10. The method of claim 1, wherein the judging, according to the risk coefficient, whether
the target behavior is risky specifically comprises:
sorting risk coefficients of behavior links in descending order;
judging whether the risk coefficient corresponding to the specific behavior link is
in risk ranks; and
if yes, judging that the specific behavior link is risky; and if no, judging that
the specific behavior link is not risky.
11. An apparatus for identifying a risky behavior, comprising:
an acquisition module configured to acquire behavior data of a user;
a selection module configured to select a specific behavior link from the behavior
data;
a determination module configured to determine a risk coefficient of the specific
behavior link in the behavior data; and
a judgment module configured to judge, according to the risk coefficient, whether
the specific behavior link is risky.
12. The apparatus of claim 11, wherein the selection module is specifically configured
to:
select, from the behavior data, fragment data in a specific time period;
acquire behaviors comprised in the fragment data; and
sort the behaviors in chronological order according to occurrence times to obtain
the specific behavior link.
13. The apparatus of claim 11, wherein the risk coefficient comprises one or more of a
short-term risk coefficient, a historical risk coefficient, and a team risk coefficient.

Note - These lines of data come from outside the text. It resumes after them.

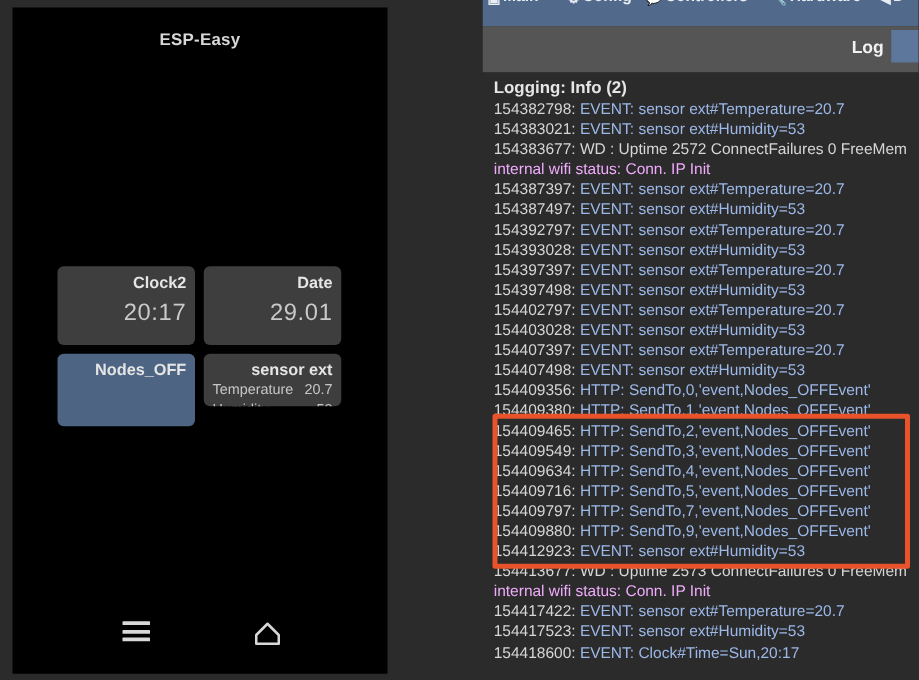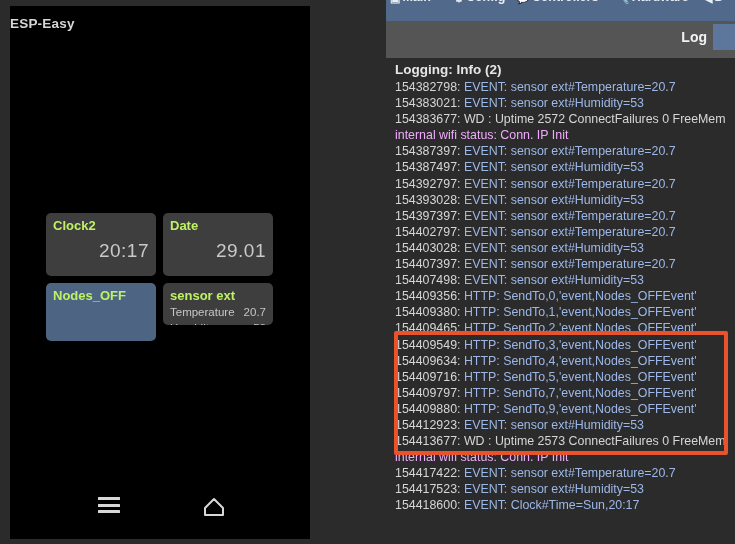"ESP-Easy" #phone-title { padding-top: 10px -> 18px; text-align: left -> center }
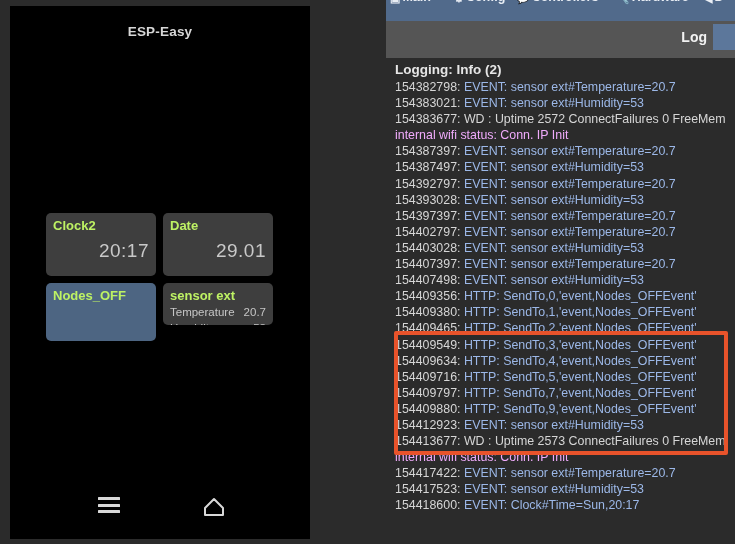"Clock2" .widget-title { color: #bef264 -> #e5e5e5; text-align: none -> right }
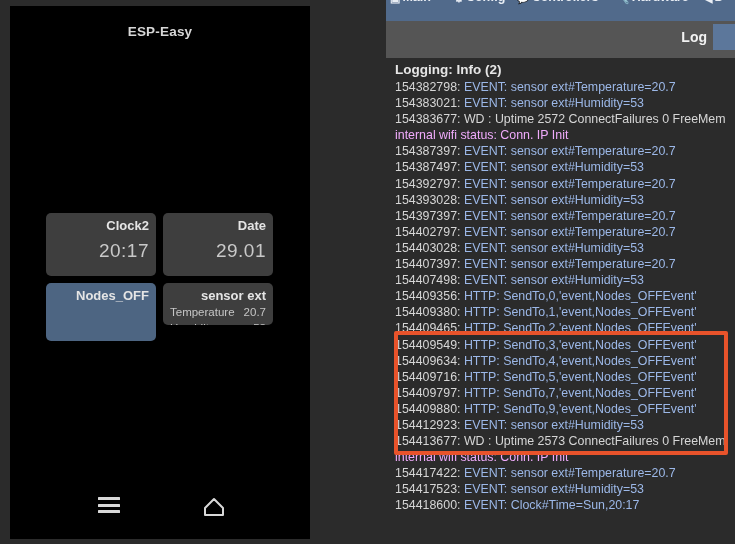"154397498: EVENT: sensor ext#Humidity=53" div.log-line { html: none -> <div><span>154397498: </span><span>EVENT: sensor ext#Humidity=53</span></div> }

14. The apparatus of claim 13, wherein the determination module comprises a short-term
risk determination module configured to:
acquire a total number of operations that the user operates all behavior links in
a first time period;
acquire the number of operations that the user operates the specific behavior link
in the first time period; and
determine a ratio of the total number of operations to the number of operations to
obtain the short-term risk coefficient.
15. The apparatus of claim 13, wherein the determination module comprises a historical
risk determination module configured to:
acquire a total time length for the user from a registration time to a current time;
acquire an actual time length that the user operates the specific behavior link; and
determine the historical risk coefficient according to the total time length and the
actual time length.
16. The apparatus of claim 13, wherein the determination module comprises a team risk
determination module configured to:
determine a total number of users comprised in a user group to which the user belongs;
acquire, in the user group, an actual number of users who have operated the specific
behavior link in a second time period; and
determine the team risk coefficient according to the total number of users and the
actual number of users.
17. The apparatus of claim 15, wherein the historical risk determination module comprises
a first smoothing unit configured to:
smooth the total time length and the actual time length to obtain a smooth total time
length and a smooth actual time length; and
carry out calculations on the smooth actual time length and the smooth total time
length to obtain the historical risk coefficient.
18. The apparatus of claim 16, wherein the team risk determination module comprises a
second smoothing unit configured to:
smooth the total number of users and the actual number of users to obtain a smooth
total number of users and a smooth actual number of users; and
carry out calculations on the smooth total number of users and the smooth actual number
of users to obtain the team risk coefficient.
19. The apparatus of claim 13, wherein the determination module is specifically configured
to:
multiply or sum the short-term risk coefficient, the historical risk coefficient,
and the team risk coefficient to obtain the risk coefficient.
20. The apparatus of claim 11, wherein the judgment module is specifically configured
to:
sort risk coefficients of behavior links in descending order;
judge whether the risk coefficient corresponding to the specific behavior link is
in risk ranks; and
if yes, judge that the specific behavior link is risky; and if no, judge that the
specific behavior link is not risky.